● Assigned task: What is needed is an exact copy of the records below, minus any pictures.
________________
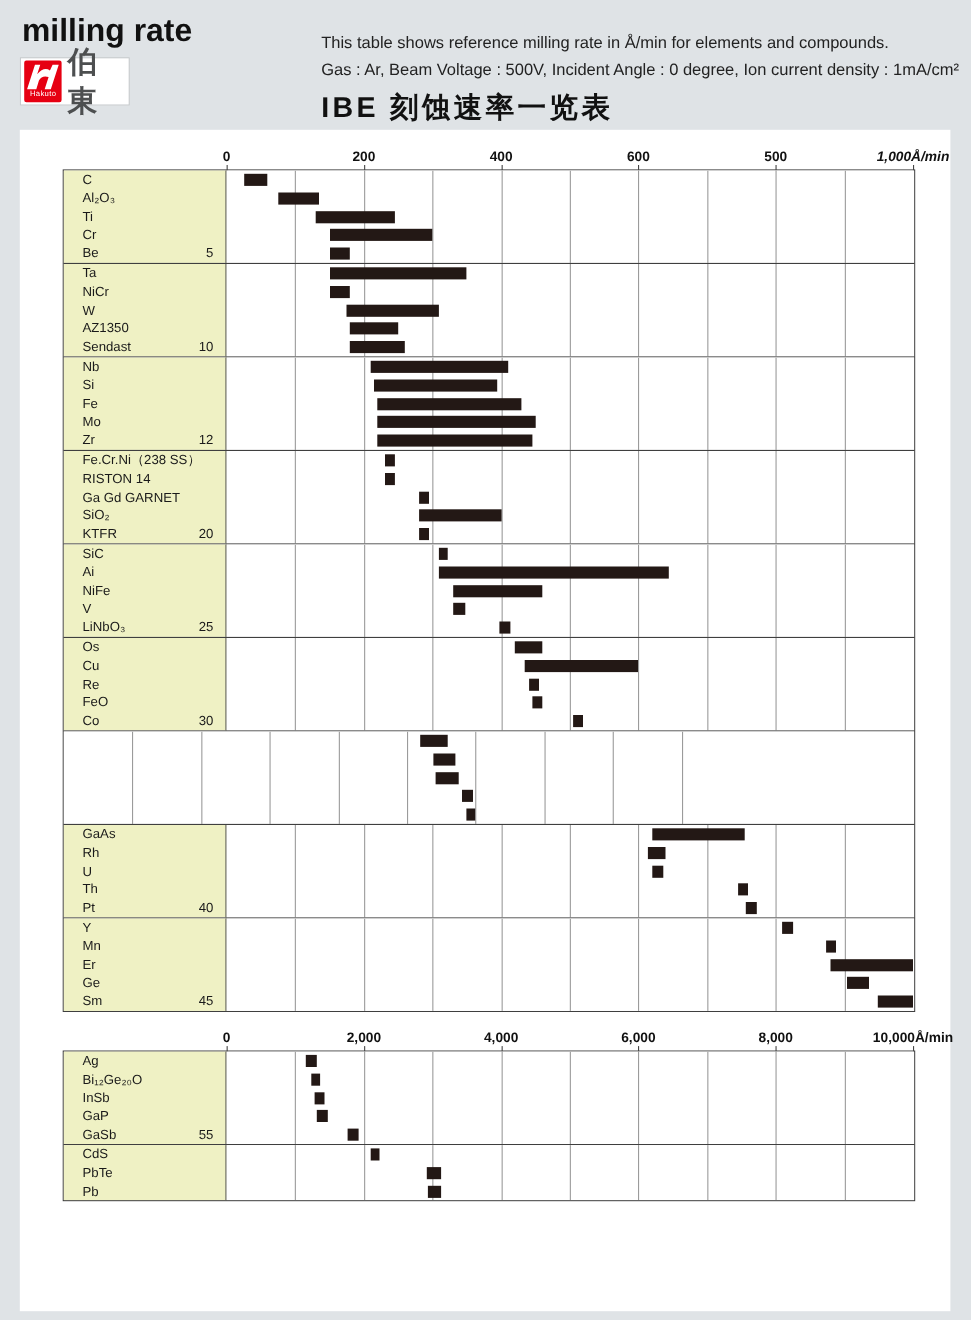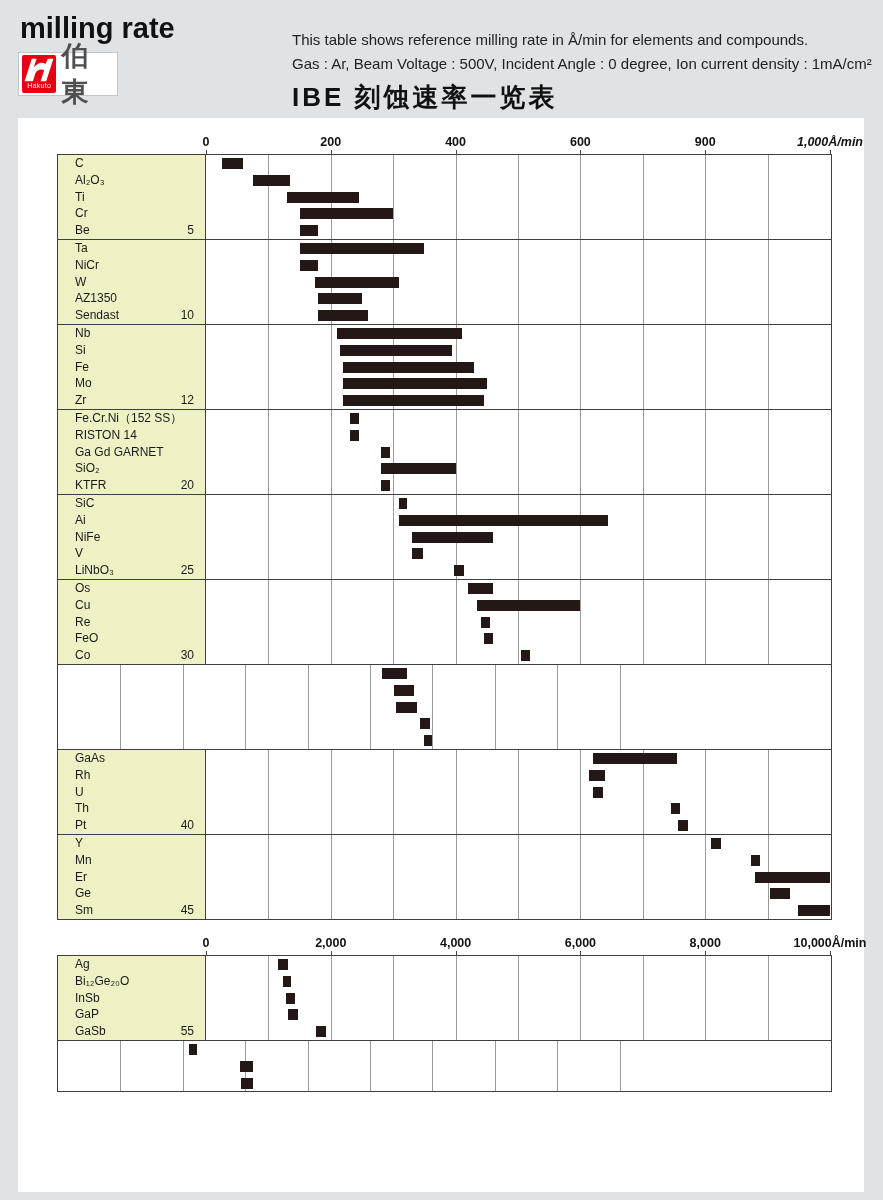--- a/index.html
+++ b/index.html
@@ -98,21 +98,21 @@
   <div id="chart-top">
       <div class="axis-row first">
         <span class="tick-label" style="left: 188px;">0</span>
         <i class="tick-stub" style="left: 188px;"></i>
         <span class="tick-label" style="left: 312.8px;">200</span>
         <i class="tick-stub" style="left: 312.8px;"></i>
         <span class="tick-label" style="left: 437.6px;">400</span>
         <i class="tick-stub" style="left: 437.6px;"></i>
         <span class="tick-label" style="left: 562.4px;">600</span>
         <i class="tick-stub" style="left: 562.4px;"></i>
-        <span class="tick-label" style="left: 687.2px;">900</span>
+        <span class="tick-label" style="left: 687.2px;">500</span>
         <i class="tick-stub" style="left: 687.2px;"></i>
         <span class="tick-label" style="left: 812px; font-style: italic;">1,000Å/min</span>
         <i class="tick-stub" style="left: 812px;"></i>
       </div>
       <div class="chart-box" style="border-color: rgb(63, 63, 63);">
         <div class="group" style="height: 84px;">
           <div class="label-cell" style="background: rgb(239, 241, 196);">
             <div class="row-label">C</div>
             <div class="row-label">Al₂O₃</div>
             <div class="row-label">Ti</div>
@@ -184,21 +184,21 @@
             <i class="gridline" style="left: 561.6px; background: rgb(155, 155, 155);"></i>
             <div class="bar" style="background: rgb(35, 24, 21); left: 131.04px; width: 124.8px; top: 2.9px;"></div>
             <div class="bar" style="background: rgb(35, 24, 21); left: 134.16px; width: 112.32px; top: 19.7px;"></div>
             <div class="bar" style="background: rgb(35, 24, 21); left: 137.28px; width: 131.04px; top: 36.5px;"></div>
             <div class="bar" style="background: rgb(35, 24, 21); left: 137.28px; width: 143.52px; top: 53.3px;"></div>
             <div class="bar" style="background: rgb(35, 24, 21); left: 137.28px; width: 140.4px; top: 70.1px;"></div>
           </div>
         </div>
         <div class="group" style="height: 84px;">
           <div class="label-cell" style="background: rgb(239, 241, 196);">
-            <div class="row-label">Fe.Cr.Ni（152 SS）</div>
+            <div class="row-label">Fe.Cr.Ni（238 SS）</div>
             <div class="row-label">RISTON 14</div>
             <div class="row-label">Ga Gd GARNET</div>
             <div class="row-label">SiO₂</div>
             <div class="row-label">KTFR</div>
             <span class="group-number">20</span>
           </div>
           <div class="plot-cell">
             <i class="gridline" style="left: 62.4px; background: rgb(155, 155, 155);"></i>
             <i class="gridline" style="left: 124.8px; background: rgb(155, 155, 155);"></i>
             <i class="gridline" style="left: 187.2px; background: rgb(155, 155, 155);"></i>
@@ -375,20 +375,25 @@
             <i class="gridline" style="left: 499.2px; background: rgb(155, 155, 155);"></i>
             <i class="gridline" style="left: 561.6px; background: rgb(155, 155, 155);"></i>
             <div class="bar" style="background: rgb(35, 24, 21); left: 72.384px; width: 9.36px; top: 2.9px;"></div>
             <div class="bar" style="background: rgb(35, 24, 21); left: 76.752px; width: 8.736px; top: 19.7px;"></div>
             <div class="bar" style="background: rgb(35, 24, 21); left: 79.872px; width: 9.36px; top: 36.5px;"></div>
             <div class="bar" style="background: rgb(35, 24, 21); left: 82.368px; width: 9.36px; top: 53.3px;"></div>
             <div class="bar" style="background: rgb(35, 24, 21); left: 109.824px; width: 9.984px; top: 70.1px;"></div>
           </div>
         </div>
         <div class="group" style="height: 50.4px;">
+          <div class="label-cell" style="background: rgb(239, 241, 196);">
+            <div class="row-label">CdS</div>
+            <div class="row-label">PbTe</div>
+            <div class="row-label">Pb</div>
+          </div>
           <div class="plot-cell">
             <i class="gridline" style="left: 62.4px; background: rgb(155, 155, 155);"></i>
             <i class="gridline" style="left: 124.8px; background: rgb(155, 155, 155);"></i>
             <i class="gridline" style="left: 187.2px; background: rgb(155, 155, 155);"></i>
             <i class="gridline" style="left: 249.6px; background: rgb(155, 155, 155);"></i>
             <i class="gridline" style="left: 312px; background: rgb(155, 155, 155);"></i>
             <i class="gridline" style="left: 374.4px; background: rgb(155, 155, 155);"></i>
             <i class="gridline" style="left: 436.8px; background: rgb(155, 155, 155);"></i>
             <i class="gridline" style="left: 499.2px; background: rgb(155, 155, 155);"></i>
             <i class="gridline" style="left: 561.6px; background: rgb(155, 155, 155);"></i>

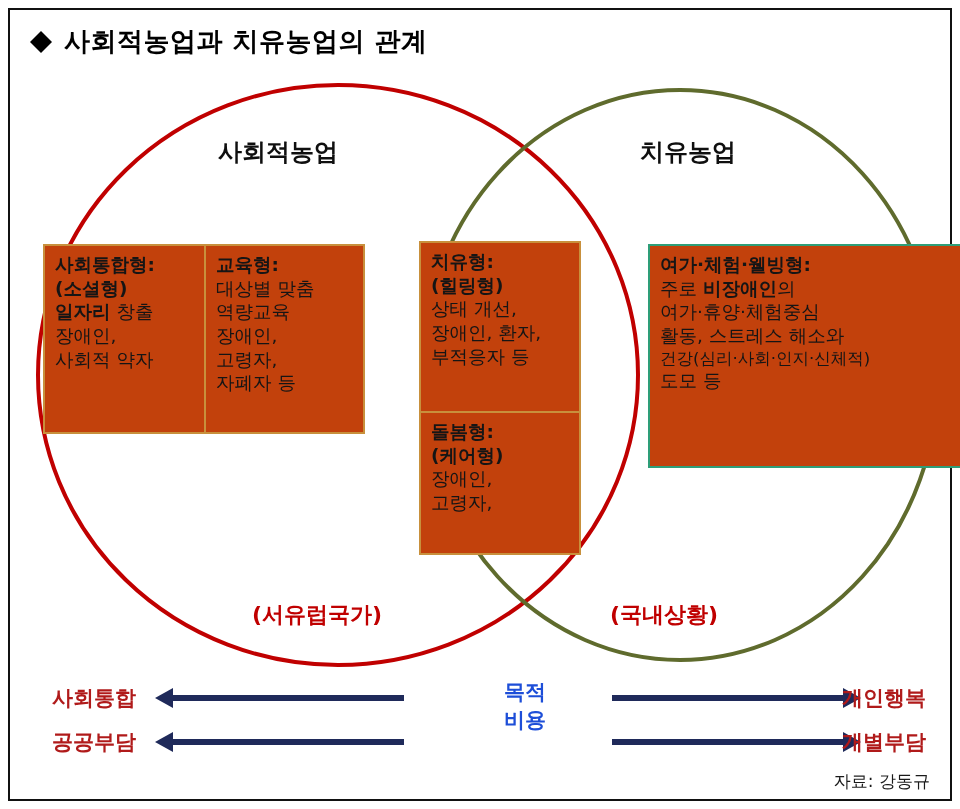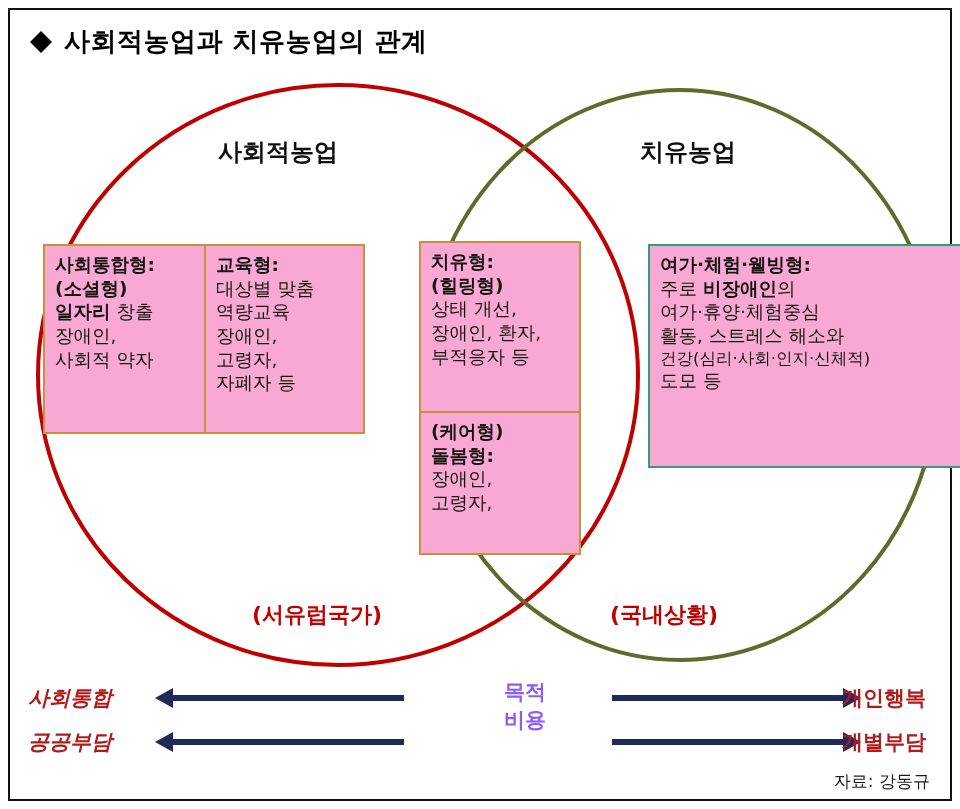--- a/index.html
+++ b/index.html
@@ -80,21 +80,21 @@
     font-weight: bold;
     color: #0f0f0f;
     white-space: nowrap;
   }
   #label-social { left: 218px; top: 136px; }
   #label-care   { left: 640px; top: 136px; }
 
   
   .box {
     position: absolute;
-    background: #f9a8d4;
+    background: #c2410c;
     box-sizing: border-box;
   }
   .box-orange { border: 2px solid #c8903c; }
   .box-green  { border: 2px solid #2e9e78; }
 
   .cell {
     box-sizing: border-box;
     padding: 7px 9px 6px 10px;
   }
   .cell p {
@@ -167,21 +167,21 @@
   #cmp-row2 { top: 726px; height: 40px; }
 
   .cmp-label {
     position: absolute;
     font-size: 21px;
     font-weight: bold;
     color: #b01a1a;
     white-space: nowrap;
     top: 2px;
   }
-  .cmp-label.left  { left: 28px; font-style: italic; }
+  .cmp-label.left  { left: 52px; }
   .cmp-label.right { left: 842px; }
 
   .arrow {
     position: absolute;
     top: 13px;
     height: 6px;
     background: #1f2a5a;
   }
   .arrow.left-arrow  { left: 172px; width: 232px; }
   .arrow.right-arrow { left: 612px; width: 232px; }
@@ -205,21 +205,21 @@
   .center-axis {
     position: absolute;
     left: 470px;
     top: 678px;
     width: 110px;
     text-align: center;
   }
   .center-axis div {
     font-size: 21px;
     font-weight: bold;
-    color: #8b5cf6;
+    color: #1d4ed8;
     line-height: 1.35;
   }
 
   
   #source {
     position: absolute;
     right: 30px;
     top: 770px;
     font-size: 17px;
     color: #1a1a1a;
@@ -266,22 +266,22 @@
 
   <div class="box box-orange" id="box-middle">
     <div class="cell" id="cell-healing">
       <p class="b">치유형:</p>
       <p class="b">(힐링형)</p>
       <p>상태 개선,</p>
       <p>장애인, 환자,</p>
       <p>부적응자 등</p>
     </div>
     <div class="cell" id="cell-care">
+      <p class="b">돌봄형:</p>
       <p class="b">(케어형)</p>
-      <p class="b">돌봄형:</p>
       <p>장애인,</p>
       <p>고령자,</p>
     </div>
   </div>
 
   <div class="box box-green" id="box-right">
     <div class="cell" id="cell-leisure">
       <p class="b">여가·체험·웰빙형:</p>
       <p><span>주로 </span><span class="bold">비장애인</span><span>의</span></p>
       <p>여가·휴양·체험중심</p>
________________
● Output below:
--- a/index.html
+++ b/index.html
@@ -98,21 +98,21 @@
   <div id="chart-top">
       <div class="axis-row first">
         <span class="tick-label" style="left: 188px;">0</span>
         <i class="tick-stub" style="left: 188px;"></i>
         <span class="tick-label" style="left: 312.8px;">200</span>
         <i class="tick-stub" style="left: 312.8px;"></i>
         <span class="tick-label" style="left: 437.6px;">400</span>
         <i class="tick-stub" style="left: 437.6px;"></i>
         <span class="tick-label" style="left: 562.4px;">600</span>
         <i class="tick-stub" style="left: 562.4px;"></i>
-        <span class="tick-label" style="left: 687.2px;">900</span>
+        <span class="tick-label" style="left: 687.2px;">500</span>
         <i class="tick-stub" style="left: 687.2px;"></i>
         <span class="tick-label" style="left: 812px; font-style: italic;">1,000Å/min</span>
         <i class="tick-stub" style="left: 812px;"></i>
       </div>
       <div class="chart-box" style="border-color: rgb(63, 63, 63);">
         <div class="group" style="height: 84px;">
           <div class="label-cell" style="background: rgb(239, 241, 196);">
             <div class="row-label">C</div>
             <div class="row-label">Al₂O₃</div>
             <div class="row-label">Ti</div>
@@ -184,21 +184,21 @@
             <i class="gridline" style="left: 561.6px; background: rgb(155, 155, 155);"></i>
             <div class="bar" style="background: rgb(35, 24, 21); left: 131.04px; width: 124.8px; top: 2.9px;"></div>
             <div class="bar" style="background: rgb(35, 24, 21); left: 134.16px; width: 112.32px; top: 19.7px;"></div>
             <div class="bar" style="background: rgb(35, 24, 21); left: 137.28px; width: 131.04px; top: 36.5px;"></div>
             <div class="bar" style="background: rgb(35, 24, 21); left: 137.28px; width: 143.52px; top: 53.3px;"></div>
             <div class="bar" style="background: rgb(35, 24, 21); left: 137.28px; width: 140.4px; top: 70.1px;"></div>
           </div>
         </div>
         <div class="group" style="height: 84px;">
           <div class="label-cell" style="background: rgb(239, 241, 196);">
-            <div class="row-label">Fe.Cr.Ni（152 SS）</div>
+            <div class="row-label">Fe.Cr.Ni（238 SS）</div>
             <div class="row-label">RISTON 14</div>
             <div class="row-label">Ga Gd GARNET</div>
             <div class="row-label">SiO₂</div>
             <div class="row-label">KTFR</div>
             <span class="group-number">20</span>
           </div>
           <div class="plot-cell">
             <i class="gridline" style="left: 62.4px; background: rgb(155, 155, 155);"></i>
             <i class="gridline" style="left: 124.8px; background: rgb(155, 155, 155);"></i>
             <i class="gridline" style="left: 187.2px; background: rgb(155, 155, 155);"></i>
@@ -375,20 +375,25 @@
             <i class="gridline" style="left: 499.2px; background: rgb(155, 155, 155);"></i>
             <i class="gridline" style="left: 561.6px; background: rgb(155, 155, 155);"></i>
             <div class="bar" style="background: rgb(35, 24, 21); left: 72.384px; width: 9.36px; top: 2.9px;"></div>
             <div class="bar" style="background: rgb(35, 24, 21); left: 76.752px; width: 8.736px; top: 19.7px;"></div>
             <div class="bar" style="background: rgb(35, 24, 21); left: 79.872px; width: 9.36px; top: 36.5px;"></div>
             <div class="bar" style="background: rgb(35, 24, 21); left: 82.368px; width: 9.36px; top: 53.3px;"></div>
             <div class="bar" style="background: rgb(35, 24, 21); left: 109.824px; width: 9.984px; top: 70.1px;"></div>
           </div>
         </div>
         <div class="group" style="height: 50.4px;">
+          <div class="label-cell" style="background: rgb(239, 241, 196);">
+            <div class="row-label">CdS</div>
+            <div class="row-label">PbTe</div>
+            <div class="row-label">Pb</div>
+          </div>
           <div class="plot-cell">
             <i class="gridline" style="left: 62.4px; background: rgb(155, 155, 155);"></i>
             <i class="gridline" style="left: 124.8px; background: rgb(155, 155, 155);"></i>
             <i class="gridline" style="left: 187.2px; background: rgb(155, 155, 155);"></i>
             <i class="gridline" style="left: 249.6px; background: rgb(155, 155, 155);"></i>
             <i class="gridline" style="left: 312px; background: rgb(155, 155, 155);"></i>
             <i class="gridline" style="left: 374.4px; background: rgb(155, 155, 155);"></i>
             <i class="gridline" style="left: 436.8px; background: rgb(155, 155, 155);"></i>
             <i class="gridline" style="left: 499.2px; background: rgb(155, 155, 155);"></i>
             <i class="gridline" style="left: 561.6px; background: rgb(155, 155, 155);"></i>

--- a/index.html
+++ b/index.html
@@ -80,21 +80,21 @@
     font-weight: bold;
     color: #0f0f0f;
     white-space: nowrap;
   }
   #label-social { left: 218px; top: 136px; }
   #label-care   { left: 640px; top: 136px; }
 
   
   .box {
     position: absolute;
-    background: #f9a8d4;
+    background: #c2410c;
     box-sizing: border-box;
   }
   .box-orange { border: 2px solid #c8903c; }
   .box-green  { border: 2px solid #2e9e78; }
 
   .cell {
     box-sizing: border-box;
     padding: 7px 9px 6px 10px;
   }
   .cell p {
@@ -167,21 +167,21 @@
   #cmp-row2 { top: 726px; height: 40px; }
 
   .cmp-label {
     position: absolute;
     font-size: 21px;
     font-weight: bold;
     color: #b01a1a;
     white-space: nowrap;
     top: 2px;
   }
-  .cmp-label.left  { left: 28px; font-style: italic; }
+  .cmp-label.left  { left: 52px; }
   .cmp-label.right { left: 842px; }
 
   .arrow {
     position: absolute;
     top: 13px;
     height: 6px;
     background: #1f2a5a;
   }
   .arrow.left-arrow  { left: 172px; width: 232px; }
   .arrow.right-arrow { left: 612px; width: 232px; }
@@ -205,21 +205,21 @@
   .center-axis {
     position: absolute;
     left: 470px;
     top: 678px;
     width: 110px;
     text-align: center;
   }
   .center-axis div {
     font-size: 21px;
     font-weight: bold;
-    color: #8b5cf6;
+    color: #1d4ed8;
     line-height: 1.35;
   }
 
   
   #source {
     position: absolute;
     right: 30px;
     top: 770px;
     font-size: 17px;
     color: #1a1a1a;
@@ -266,22 +266,22 @@
 
   <div class="box box-orange" id="box-middle">
     <div class="cell" id="cell-healing">
       <p class="b">치유형:</p>
       <p class="b">(힐링형)</p>
       <p>상태 개선,</p>
       <p>장애인, 환자,</p>
       <p>부적응자 등</p>
     </div>
     <div class="cell" id="cell-care">
+      <p class="b">돌봄형:</p>
       <p class="b">(케어형)</p>
-      <p class="b">돌봄형:</p>
       <p>장애인,</p>
       <p>고령자,</p>
     </div>
   </div>
 
   <div class="box box-green" id="box-right">
     <div class="cell" id="cell-leisure">
       <p class="b">여가·체험·웰빙형:</p>
       <p><span>주로 </span><span class="bold">비장애인</span><span>의</span></p>
       <p>여가·휴양·체험중심</p>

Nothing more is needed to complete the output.